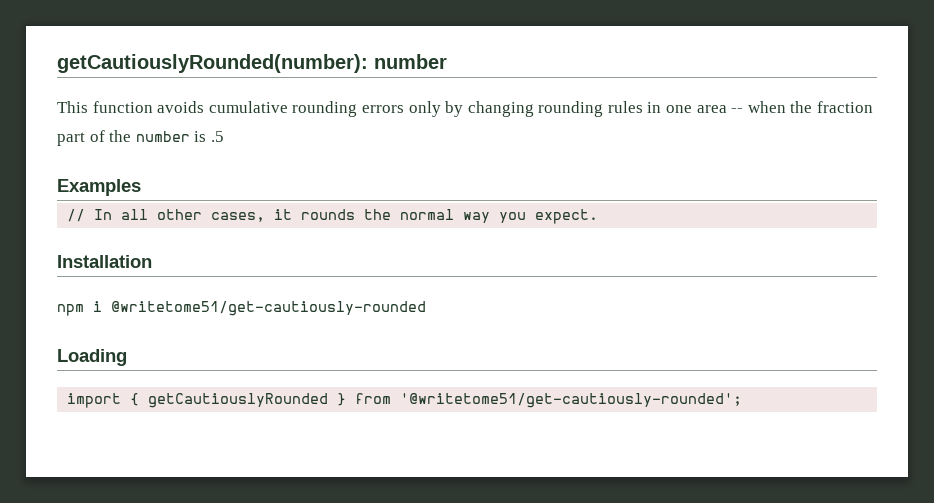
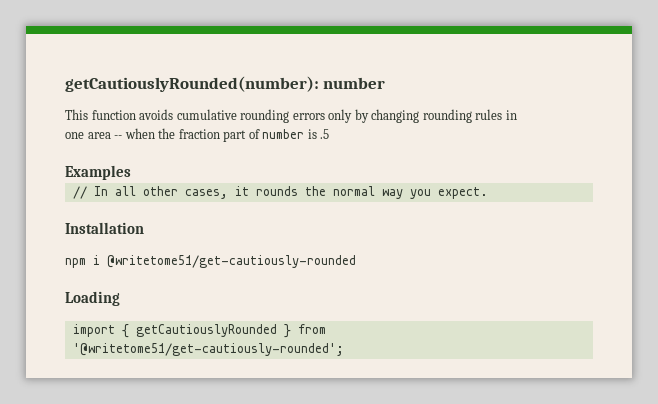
- This function avoids cumulative rounding errors only by changing rounding rules in one area -- when the fraction part of the number is .5
+ This function avoids cumulative rounding errors only by changing rounding rules in
+ one area -- when the fraction part of number is .5

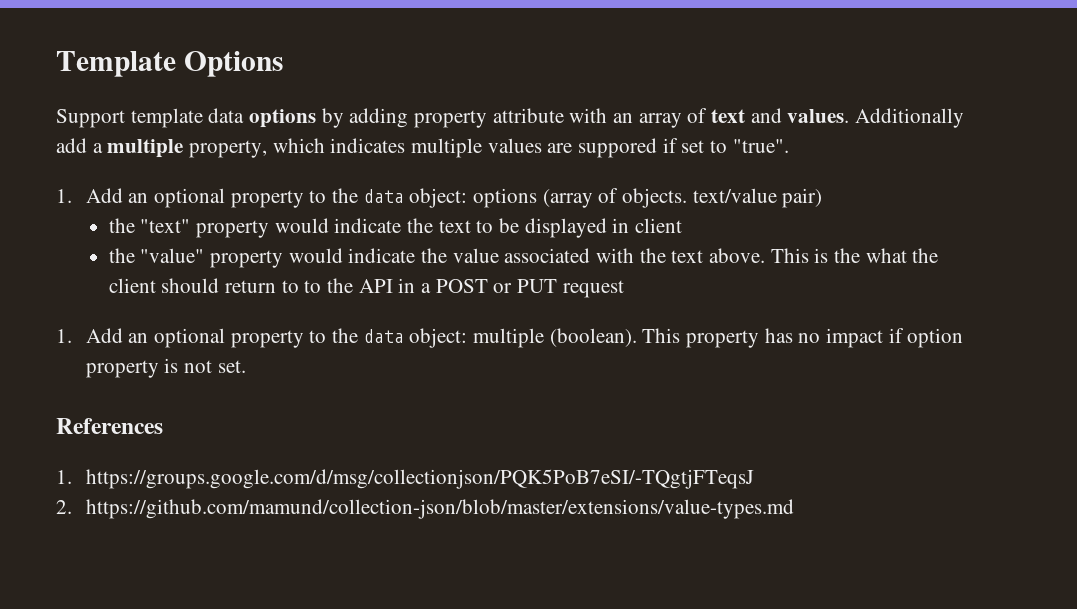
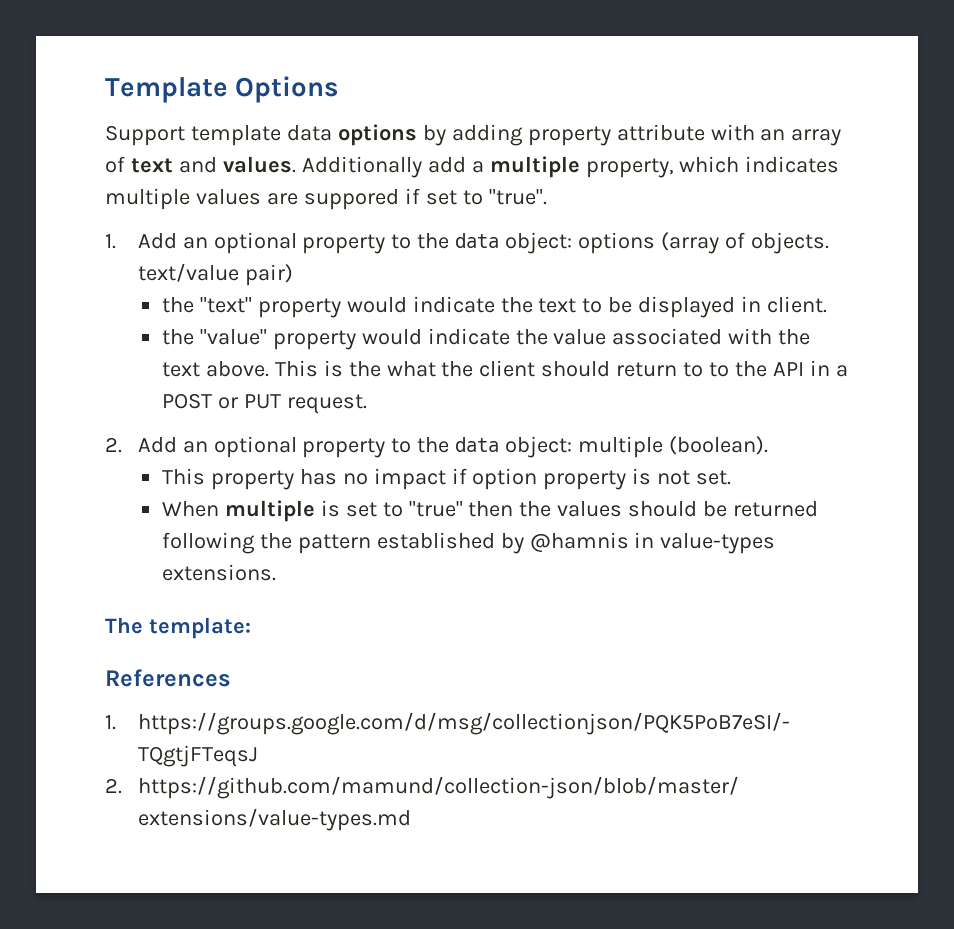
- the "text" property would indicate the text to be displayed in client
+ the "text" property would indicate the text to be displayed in client.
- This is the what the client should return to to the API in a POST or PUT request
- 1. Add an optional property to the data object: multiple (boolean). This property has no impact if option property is not set.
+ This is the what the client should return to to the API in a POST or PUT request.
+ 2. Add an optional property to the data object: multiple (boolean).
+ This property has no impact if option property is not set.
+ When multiple is set to "true" then the values should be returned following the pattern established by @hamnis in value-types extensions.
+ The template:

==========

Assignment: Lines that hold "changing" are the ones to copy, so pick each out from the data.

Your response:
- This function avoids cumulative rounding errors only by changing rounding rules in one area -- when the fraction part of the number is .5
+ This function avoids cumulative rounding errors only by changing rounding rules in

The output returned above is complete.